Edited: February 16th, 2011

Famous Peoples

Edited: January 27th, 2011

Free Super Affiliates and Awesomeness

Every business loves a good affiliate, right?

They refer you lots of new customers and you pay them well for it. (hopefully)

An even smarter move would be to give those affiliate “perks”. I’m not talking about prizes and stuff during a product launch, and then a “see ya later”. I’m talking about things like ongoing recognition, inside info, and random acts of coolness.

I’d also like to tell you how I get killer new affiliates who I DON’T have to pay anything.

But first, let’s talk about how to keep your current affiliates rocking and rolling.

Recognition: One thing I’ve realized over the past decade is that marketers love a public, virtual pat on the back. Oddly enough, this can go a LONG way. After all, who doesn’t like reading about how awesome they are?

For example, I frequently talk about our rockstar partners like Travis Sago, Tiffany Dow, Mike Hill, Dan Brock, Tim Donovan, and Adam Horowitz. Whether its in our forum, email, Skype conversations, whatever. I sing their praises. Even if some of them only did a one time promo, why not continue to recognize their awesomeness? Goodwill among marketers is fleeting. And if you don’t feed the relationship, it can, and will fade. No matter what, your relationships are going to have peaks and valleys, but everybody needs a favor at some time or another, so continuing to APPRECIATE your peers for helping you out just makes sense. And at some point you can return the favor, even if its a ways down the road.

I’ve come to realize that over time, people don’t tend to remember exactly what you did or said to them. They may even have a convoluted story in their head of how things went down. But they DO remember how you made them FEEL. So make them feel appreciated, and you can’t go wrong, even if you don’t talk frequently, or much at all. They will remember.
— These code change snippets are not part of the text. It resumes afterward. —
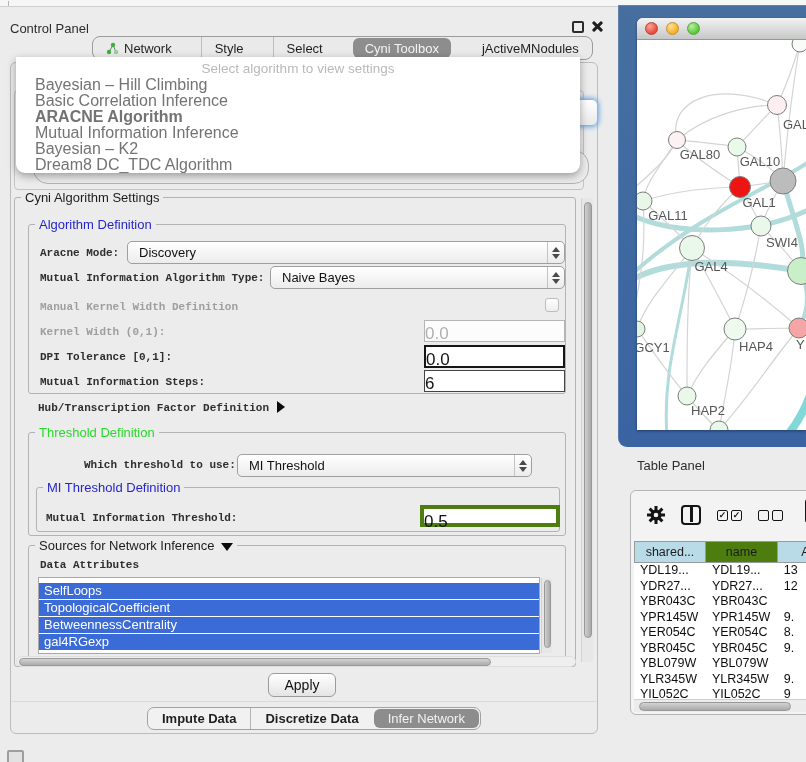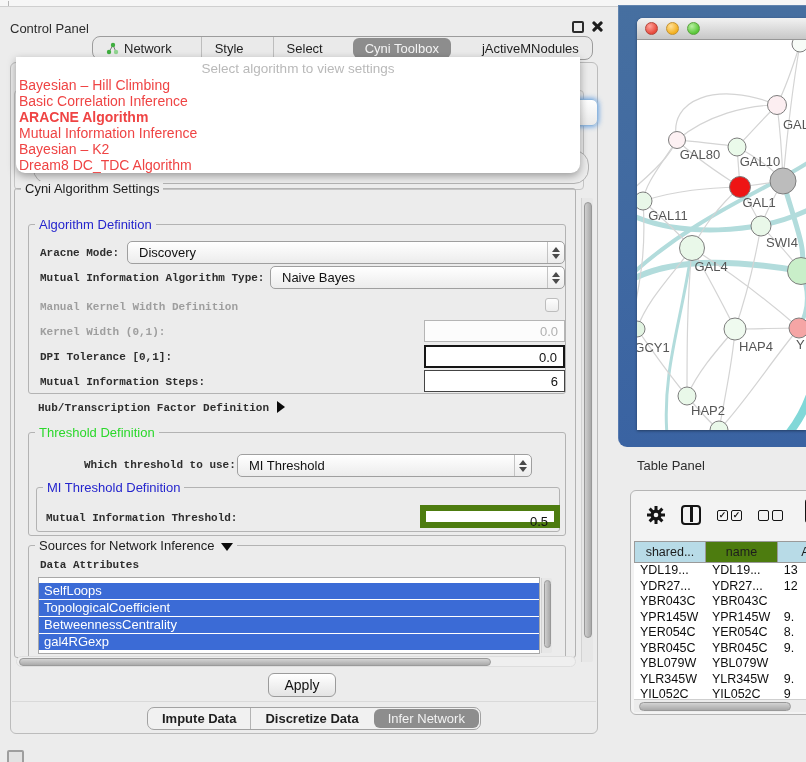"Bayesian – Hill Climbing" .dd-item { color: #ef4444 -> #737373; font-size: 14px -> 16px; padding-left: 3px -> 19px }
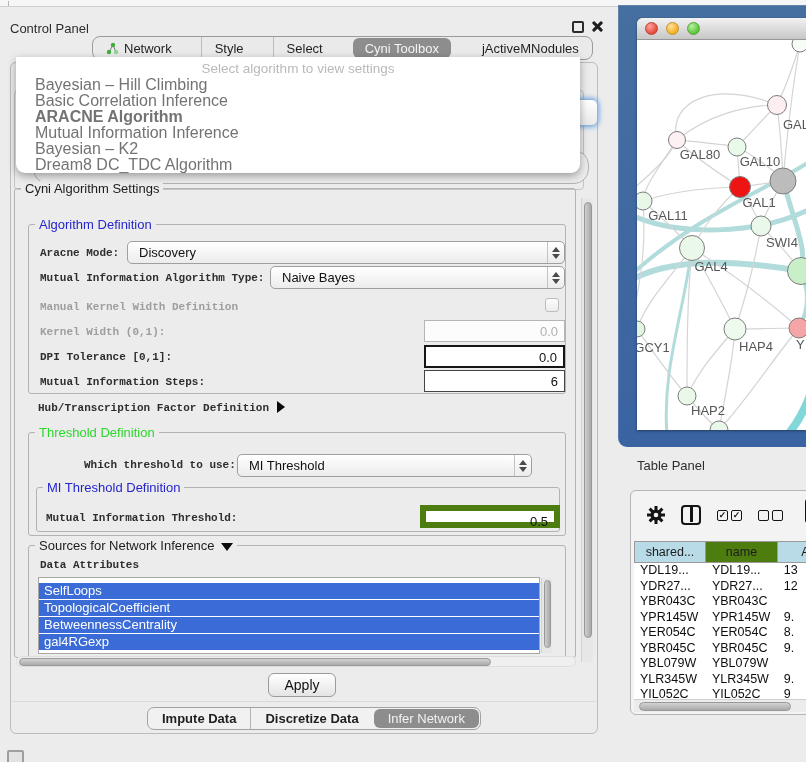"Cyni Algorithm Settings" div.abs { top: 188px -> 197px }
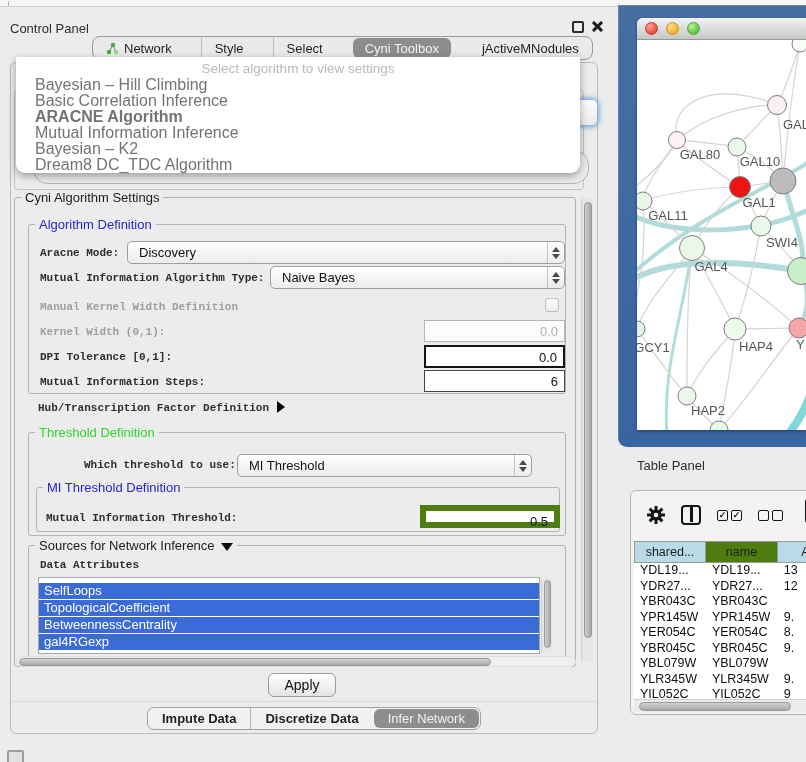"0.0" .fld { font-size: 13px -> 17px; text-align: right -> left }
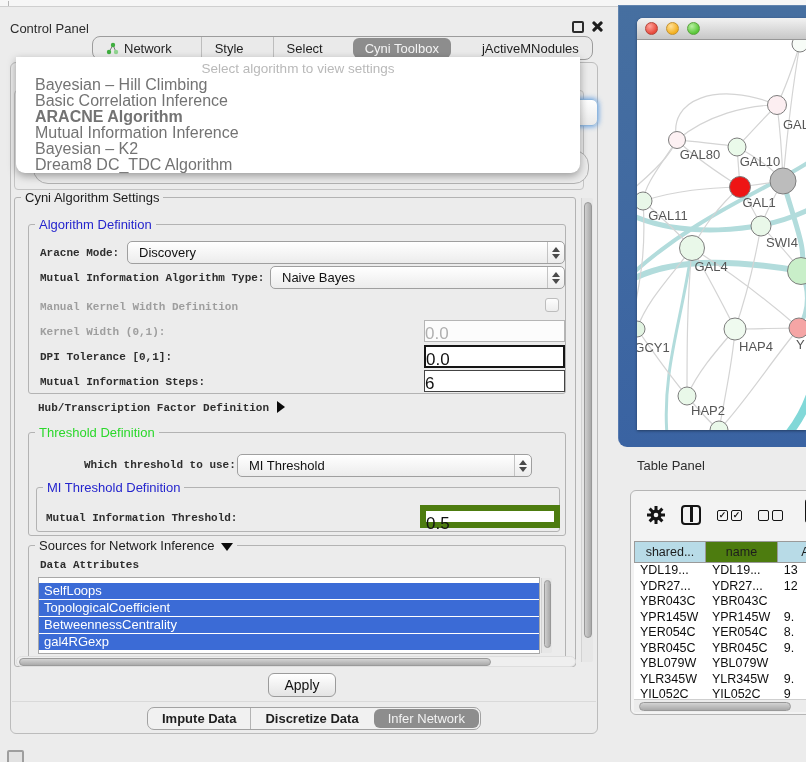"0.5" .fld.thin { border: 6px solid #4d7c0f -> 4px solid #4d7c0f }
Travis Sago literally put BringTheFresh.com on the map, when we were just starting it out from scratch. He was the first “big” guy to vouch for Bring the Fresh. And he continues to write great stuff about it every month. He even comes in our forum and shares tips. How cool is that? Very rare. This is the type of guy you want on your side. There’s no way we could ever really show how much we appreciate him, other than by simply doing that… appreciating him.

One pretty big marketer, Mike Filsaime, actually gave me an amazing testimonial and promoted BTF. And I’ve been sure to take care of his referrals. Because that will just make him look better, ya know? If someone refers you customers, and you treat them well, it just makes the affiliate look that much better to his list.

Inside Info: I like to share tips, tricks, and stuff I’m testing with my best affiliates. This often leads to nice discussions where we both learn a thing or two. Pretty cool.

I actually learn a good amount from my customers as well. When you have thousands of people using your advice, many are bound to figure out stuff you’d never thought of. Lots of bright minds all working in a similar environment, following similar tactics, brings about a lot of cool ideas.

And that leads me directly into FREE SUPER AFFILIATES.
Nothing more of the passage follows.